Not at all! A memory leak in a managed language occurs when you have objects that can't be garbage collected.
I said I wanted to avoid excessive garbage collection. "Accumulation", is a bit misleading, because you have memory that is either garbage, or it isn't, and it is basically defined as garbage by the collector. If the garbage collector marks something as garbage, it will be collected and so can't accumulate. You can create garbage, which will be collected, but a memory leak happens when the programmer has somehow mismanaged memory so that it can't be collected.
Garbage collection (major/minor/whatever) takes time to operate, which is why I like to avoid it if I can. The more garbage you create, the more time it will take to collect. Long lived objects typically have a larger impact when removed, and there is an overhead per object that the garbage collector has to scan.
A memory leak is a logical problem, in which the programmer has created references to objects that are no longer needed, but the references still exist on an object that is needed. A simple example would be if a character stored a reference to every bullet they shot in a list... Perhaps they have an ability that when triggered causes every bullet in the air to explode... Then when the bullet hits something, and is "destroyed" the programmer forgot to delete the reference in the list. Basically, you now have objects no longer in use, but they can't be garbage collected because the program still has a reference.

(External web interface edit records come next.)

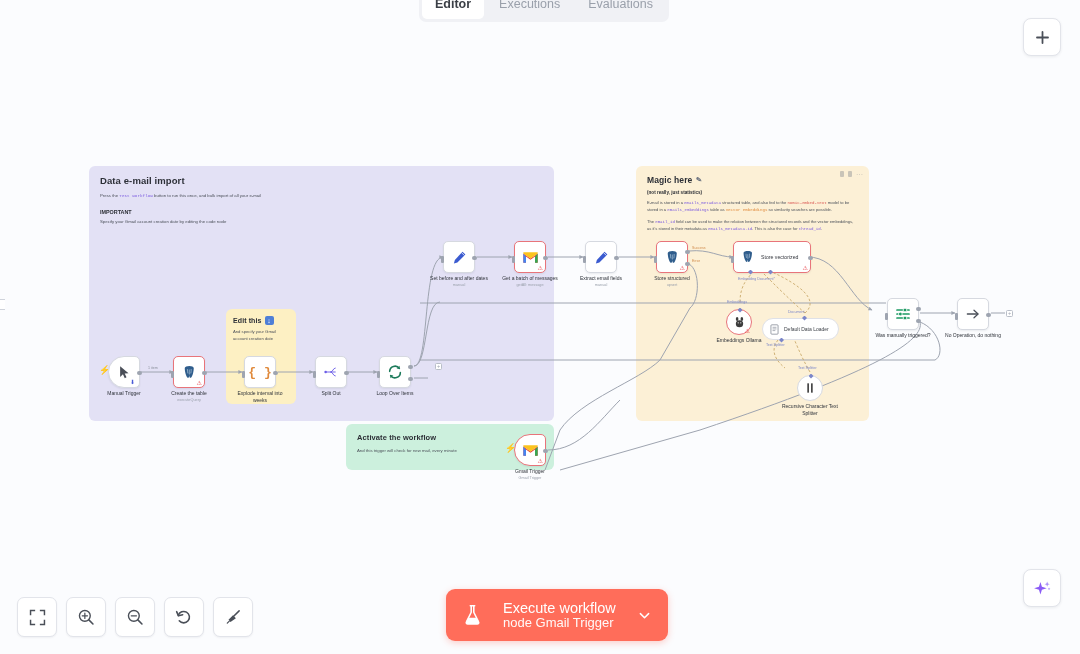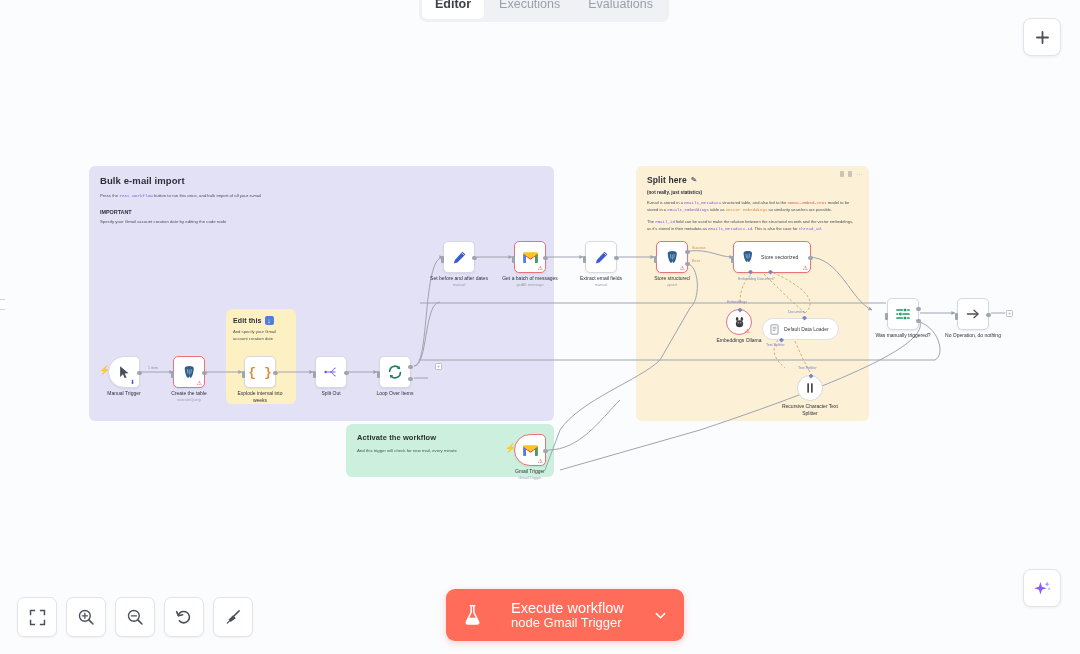--- a/index.html
+++ b/index.html
@@ -61,21 +61,21 @@
   }
   #note-magic {
     left: 636px; top: 166px; width: 233px; height: 255px;
     background: #fcf0d6;
   }
   #note-magic h3 { font-size: 8.5px; display: flex; align-items: center; gap: 4px; }
   #note-magic .sub { font-size: 4.6px; font-weight: 700; color: #2c2f36; margin-top: 5px; }
   #note-magic p { font-size: 4.1px; line-height: 1.7; margin-top: 5px; }
   .wand { color: #6b7280; font-size: 7px; transform: rotate(-10deg); }
   #note-activate {
-    left: 346px; top: 424px; width: 208px; height: 53px;
+    left: 346px; top: 424px; width: 208px; height: 46px;
     background: #ccf0dd;
   }
   #note-activate h3 { font-size: 7.5px; }
   #note-activate p { font-size: 4.3px; margin-top: 5px; }
 
   .sticky-tools {
     position: absolute; right: 6px; top: 5px;
     display: flex; gap: 4px; align-items: center;
     opacity: .35;
   }
@@ -176,21 +176,21 @@
     border: 1px solid #e2e4ea; border-radius: 7px;
     display: flex; align-items: center; justify-content: center;
     box-shadow: 0 1px 2px rgba(20,24,40,.05);
   }
 
   
   #execute {
     position: absolute; left: 446px; bottom: 13px;
     height: 52px; background: #ff6d5a; color: #fff;
     border-radius: 9px; display: flex; align-items: center;
-    padding: 0 16px 0 17px; gap: 29px;
+    padding: 0 16px 0 17px; gap: 21px;
     box-shadow: 0 2px 7px rgba(255,109,90,.32);
   }
   #execute .labels { line-height: 1.12; }
   #execute .l1 { font-size: 14.5px; font-weight: 400; }
   #execute .l2 { font-size: 13px; opacity: .96; }
 
   
   .corner {
     position: absolute; width: 38px; height: 38px;
     background: #fff; border: 1px solid #e2e4ea; border-radius: 8px;
@@ -212,42 +212,42 @@
 
 <div id="tabs">
   <div class="tab active">Editor</div>
   <div class="tab">Executions</div>
   <div class="tab">Evaluations</div>
 </div>
 
 <div id="canvas">
 
   <div class="sticky" id="note-bulk">
-    <h3>Bulk e-mail import</h3>
+    <h3>Data e-mail import</h3>
     <p><span>Press the </span><span class="code">Test workflow</span><span> button to run this once, and bulk import of all your e-mail</span></p>
     <div class="strongline">IMPORTANT</div>
     <p class="tight">Specify your Gmail account creation date by editing the code node</p>
   </div>
 
   <div class="sticky" id="note-edit">
     <h3>
         <span>Edit this</span>
         <span class="dl-badge">↓</span>
       </h3>
     <p>And specify your Gmail account creation date</p>
   </div>
 
   <div class="sticky" id="note-magic">
     <div class="sticky-tools">
       <i></i>
       <i></i>
       <span class="dots">···</span>
     </div>
     <h3>
-        <span>Split here</span>
+        <span>Magic here</span>
         <span class="wand">✎</span>
       </h3>
     <div class="sub">(not really, just statistics)</div>
     <p><span>E-mail is stored in a </span><span class="code">emails_metadata</span><span> structured table, and also fed to the </span><span class="code red">nomic-embed-text</span><span> model to be stored in a </span><span class="code">emails_embeddings</span><span> table as </span><span class="code orange">vector embeddings</span><span> so similarity searches are possible.</span></p>
     <p><span>The </span><span class="code">email_id</span><span> field can be used to make the relation between the structured records and the vector embeddings, as it's stored in their metadata as </span><span class="code">emails_metadata.id</span><span>. This is also the case for </span><span class="code">thread_id</span><span>.</span></p>
   </div>
 
   <div class="sticky" id="note-activate">
     <h3>Activate the workflow</h3>
     <p>And this trigger will check for new mail, every minute</p>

In something like c++, a memory leak is way easier to accidentally create, because there is no garbage collector. C# is like js in that is has was to create leaks using action/delegates/lists/etc, where any function pointer can keep an object alive to which the function points, which in turn is keeping other objects alive, and so on.
Memory leaks is simply memory that can't be released, despite no longer being in use. In managed languages, it just means that memory can't be garbage collected, though the collector will still scan it for opportunities to collect it.